- WORK REQUIRED -
Your answer must be every line of the data that holds the string "array".

PROVIDED MATERIAL section start

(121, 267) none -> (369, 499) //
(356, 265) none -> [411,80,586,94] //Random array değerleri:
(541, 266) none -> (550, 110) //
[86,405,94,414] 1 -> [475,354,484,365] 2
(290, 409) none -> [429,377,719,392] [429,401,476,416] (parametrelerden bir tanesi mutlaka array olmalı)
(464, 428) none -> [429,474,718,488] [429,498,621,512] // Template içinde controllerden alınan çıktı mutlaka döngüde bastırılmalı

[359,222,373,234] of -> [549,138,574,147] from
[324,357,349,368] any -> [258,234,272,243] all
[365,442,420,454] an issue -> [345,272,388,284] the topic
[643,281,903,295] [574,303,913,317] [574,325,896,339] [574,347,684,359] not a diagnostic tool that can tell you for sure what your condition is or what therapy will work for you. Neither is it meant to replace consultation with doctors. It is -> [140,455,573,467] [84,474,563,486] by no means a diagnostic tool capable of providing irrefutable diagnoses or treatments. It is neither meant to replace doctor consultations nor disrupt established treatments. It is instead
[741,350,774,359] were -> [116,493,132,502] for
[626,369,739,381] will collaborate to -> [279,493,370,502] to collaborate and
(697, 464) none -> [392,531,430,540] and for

PROVIDED MATERIAL section end

- SOLUTION TO THIS EXERCISE -
(356, 265) none -> [411,80,586,94] //Random array değerleri:
(290, 409) none -> [429,377,719,392] [429,401,476,416] (parametrelerden bir tanesi mutlaka array olmalı)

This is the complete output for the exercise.